Thankfully, gold gives us an answer to that “when” question. But it is a decidedly imperfect answer. It gives us flawed answers about the magnitude of the moves, but excellent answers about their timing.

This week’s chart shows us how the movements in gold prices tend to get echoed about 20 months later in the movements of crude oil prices. It reveals that the crude oil price drop over the past 3 weeks is really the echo of a similar drop in gold prices 20 months ago. The difference is in the magnitude. 

Gold’s equivalent price drop 20 months ago was tiny in comparison to the 27% drawdown in crude oil futures prices. But the timing was right. So what gives with this disparity? Why should oil prices drop so hard now as the echo of a tiny drop in gold prices?

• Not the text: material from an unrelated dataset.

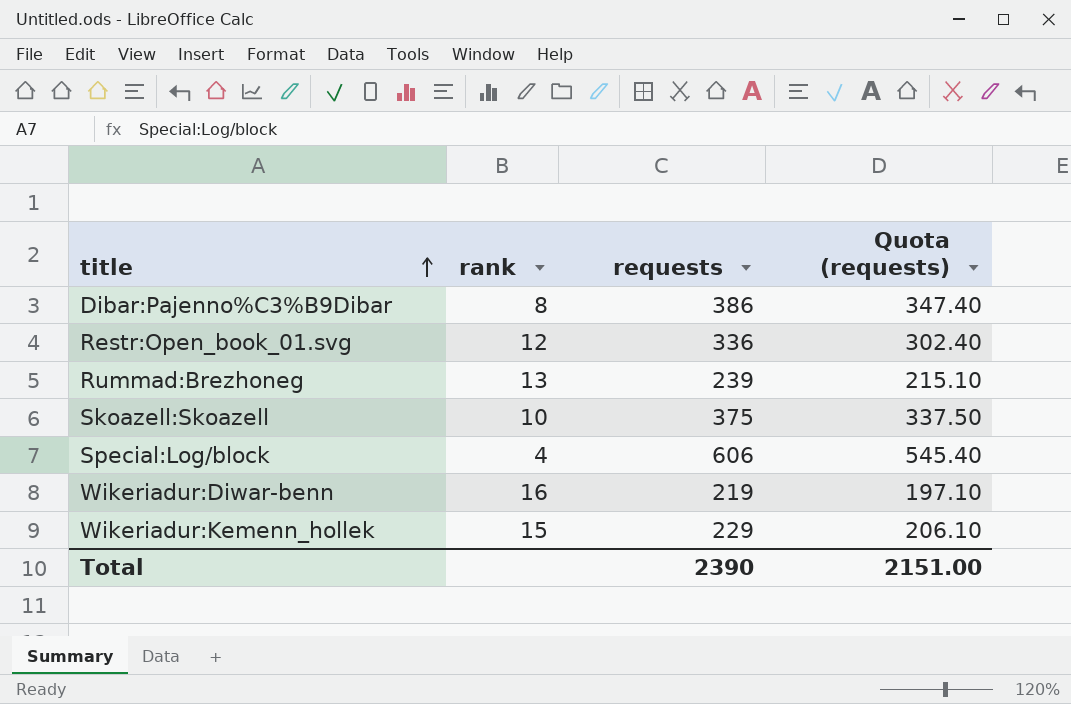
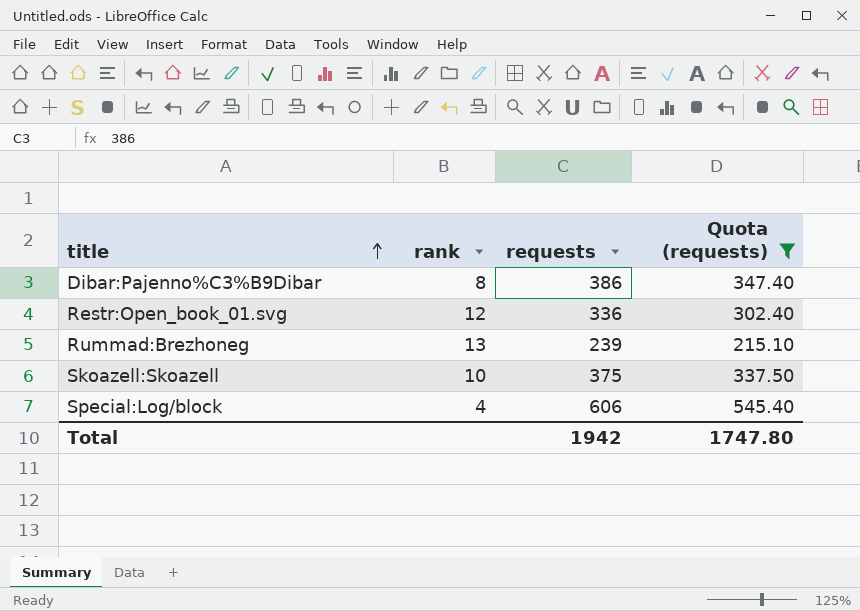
filter: none -> Quota (requests) >= 215.10
Total | requests: 2390 -> 1942
Total | Quota (requests): 2151.00 -> 1747.80

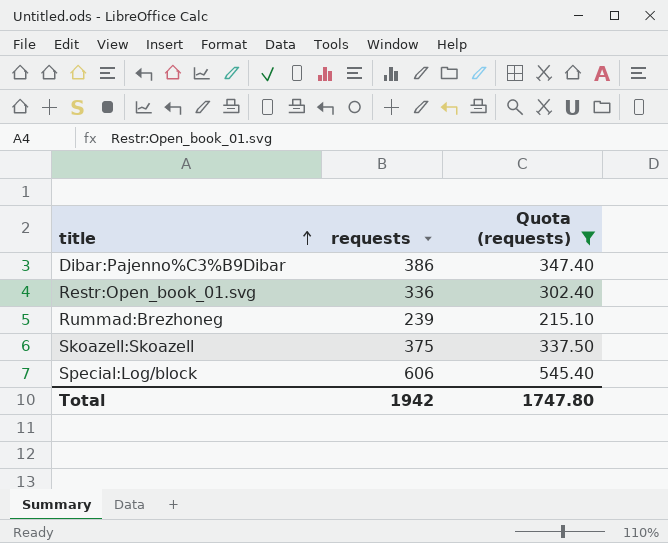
column rank | position: 2 -> none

Focusing on that question can lead one to miss what had happened before, leading up to this big drop. Gold’s message said that oil prices were supposed to have topped in March 2018, but instead oil continued to make higher highs all the way into October 2018. The timing of the up and down movements was still right, but the continued move higher into October 2018 was not what gold said was on the script.

 And then, suddenly, oil realized what it was supposed to be doing, and worked extra hard to get back on track. “Oh, I’m supposed to be over there,” oil prices said. So is it really an alarming development to see the 12-day 27% decline? Or was oil wrong for being too high in the first place?

That is the right frame of reference to put this question into. One can easily argue that gold was “wrong” for not foretelling the magnitude of oil’s recent price decline. But the other side of that argument is that oil was “wrong” for being too high for too long, and thus having to drop really far to make up for that mistake and get itself back on track. 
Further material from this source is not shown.